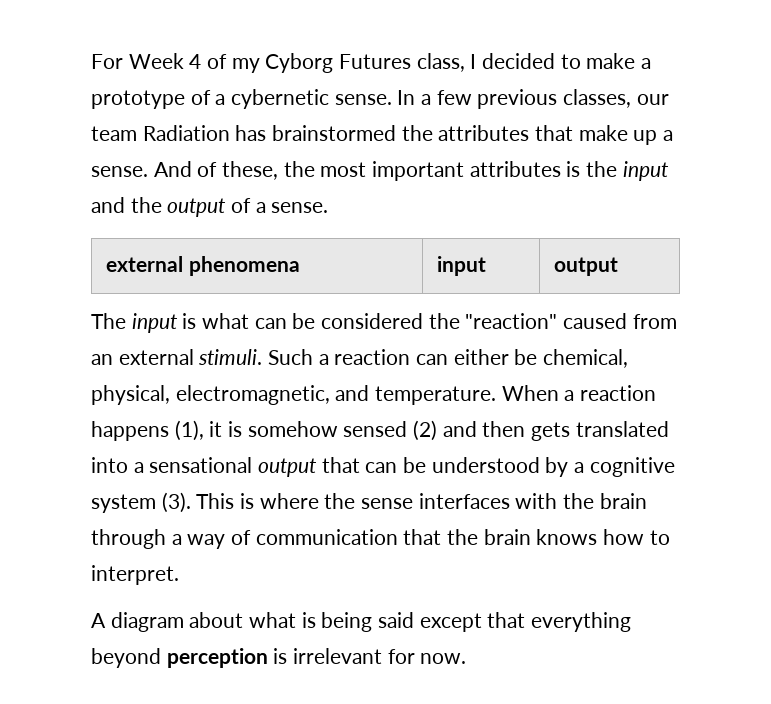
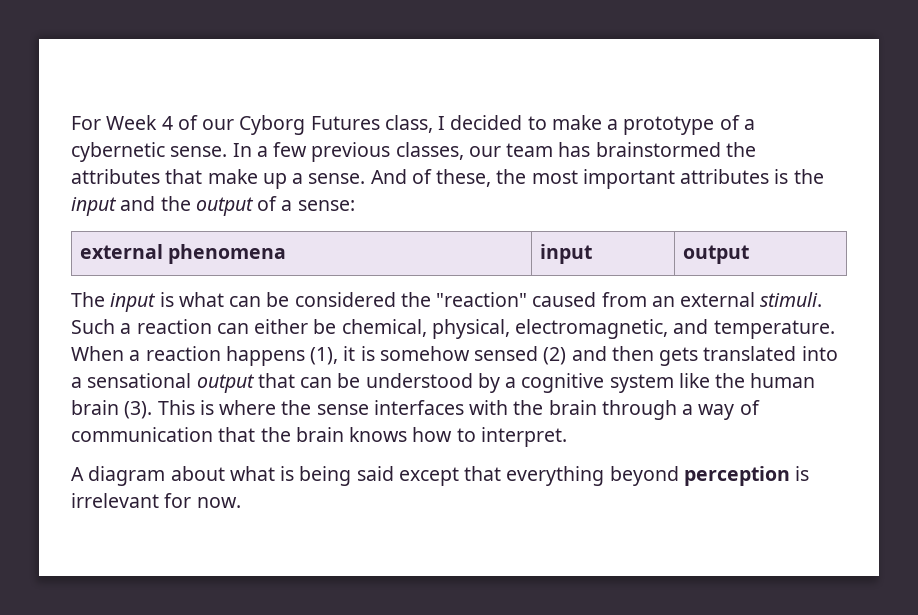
[231,58,260,73] my -> [202,119,235,130] our
[142,125,230,141] Radiation -> (554, 150) none
[271,202,329,213] sense. -> [297,200,355,211] sense:
(156, 503) none -> [678,373,816,388] [71,400,119,415] like the human brain

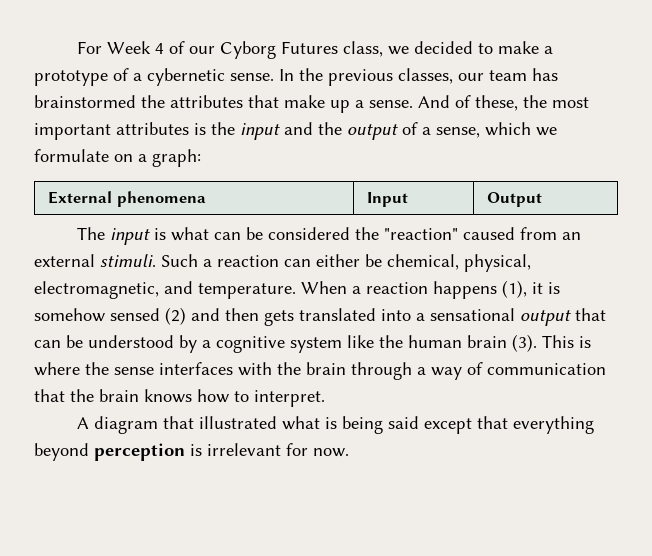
[438,116,446,130] I -> [387,46,409,55] we
[256,142,308,157] a few -> [299,68,323,81] the
[297,200,355,211] [79,244,163,259] sense: // external -> [436,122,557,138] [34,149,201,167] [48,191,113,204] sense, which we formulate on a graph: // External
[539,244,592,264] [682,245,749,264] input | output -> [367,192,409,207] [487,192,543,207] Input | Output
[170,466,225,481] about -> [162,416,277,429] that illustrated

### Prompt
Which lines above include the word "none"? Return each one.

### Completed task
[142,125,230,141] Radiation -> (554, 150) none
(156, 503) none -> [678,373,816,388] [71,400,119,415] like the human brain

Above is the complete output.